ANCHORAGE, Alaska — A year after tens of thousands of common murres, an abundant North Pacific seabird, starved and washed ashore on beaches from California to Alaska, researchers have pinned the cause to unusually warm ocean temperatures that affected the tiny fish they eat.
Elevated temperatures in seawater affected wildlife in a pair of major marine ecosystems along the West Coast and Canada, said John Piatt, a research wildlife biologist for the U.S. Geological Survey. Common murres are an indicator of the regions' health.
"If tens of thousands of them are dying, it's because there's no fish out there, anywhere, over a very large area," Piatt said.
To see such effect over two sizeable marine ecosystems is extraordinary, he said.
Deaths of common murres in Alaska likely were multiplied when starving birds in December 2015 were hit by vicious Gulf of Alaska winter storms, Piatt said.
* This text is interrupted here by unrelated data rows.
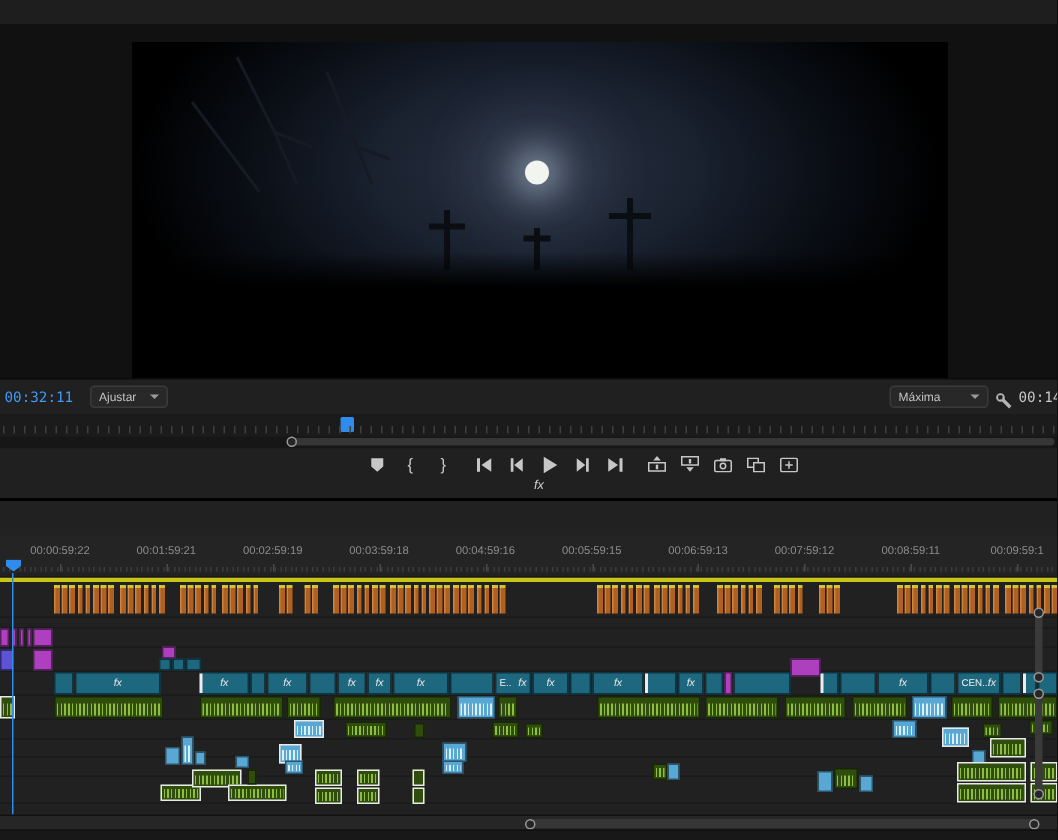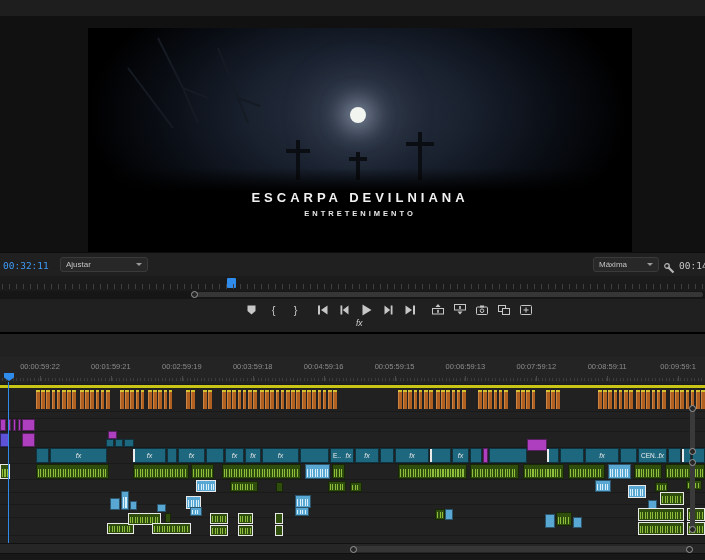--- a/index.html
+++ b/index.html
@@ -117,7 +117,6 @@
         </g>
       </svg>
       <div id="ground"></div>
-      <div id="video-title" class="vtitle">ESCARPA DEVILNIANA</div>
       <div id="video-subtitle" class="vtitle">ENTRETENIMENTO</div>
     </div>
   </div>

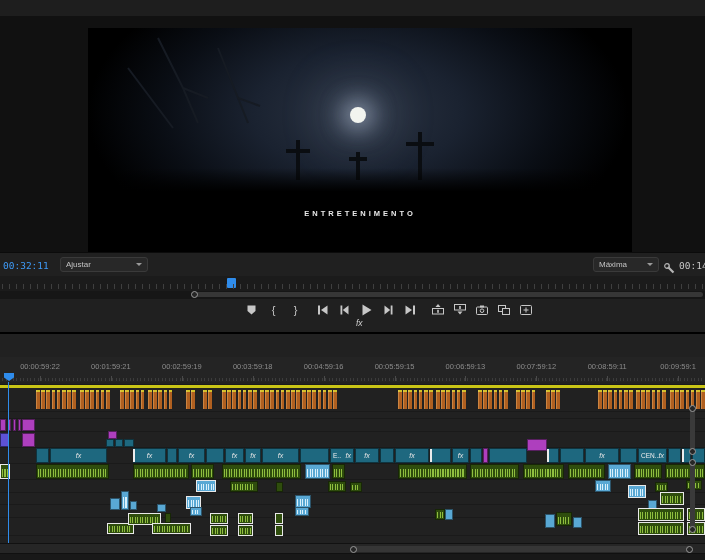--- a/index.html
+++ b/index.html
@@ -117,7 +117,6 @@
         </g>
       </svg>
       <div id="ground"></div>
-      <div id="video-subtitle" class="vtitle">ENTRETENIMENTO</div>
     </div>
   </div>
 

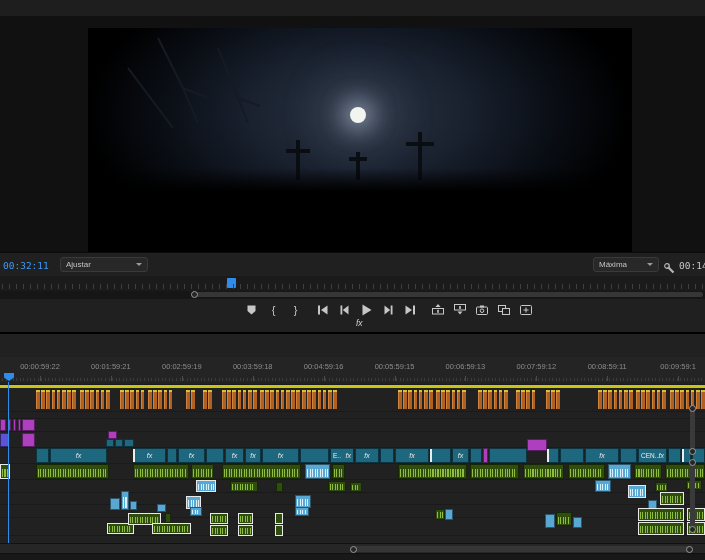--- a/index.html
+++ b/index.html
@@ -35,7 +35,7 @@
   .dropdown{position:absolute;top:4px;height:15px;background:#282828;border:1px solid #3a3a3a;
         border-radius:3px;font-size:8px;color:#c3c3c3;display:flex;align-items:center;
         padding:0 5px;box-sizing:border-box;justify-content:space-between;}
-  #dd-fit{left:60px;width:88px;}
+  #dd-fit{left:60px;width:52px;}
   #dd-quality{left:593px;width:66px;}
   .chev{width:0;height:0;border-left:3px solid transparent;border-right:3px solid transparent;
         border-top:3.5px solid #9a9a9a;margin-left:6px;}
Common murres look like thin penguins. They can fly miles in search of schools of finger-length fish and can dive and swim nearly 600 feet deep to capture them. However, the birds' high metabolism means they have to eat a lot. If they don't eat prey matching 10 to 30 percent of their body mass daily, they can use up fat reserves and drop to a critical threshold for starvation within three days.
Common murres eat small forage fish: capelin, from the smelt family, and juvenile pollock, which as adults are caught for fast-food fish sandwiches. Both fish were largely absent when the National Marine Fisheries Service conducted surveys in summer 2015.
Common murres paid the price. Volunteers and federal researchers last year counted the carcasses of 46,000 dead murres in Alaska and another 6,000 in California, Oregon and Washington.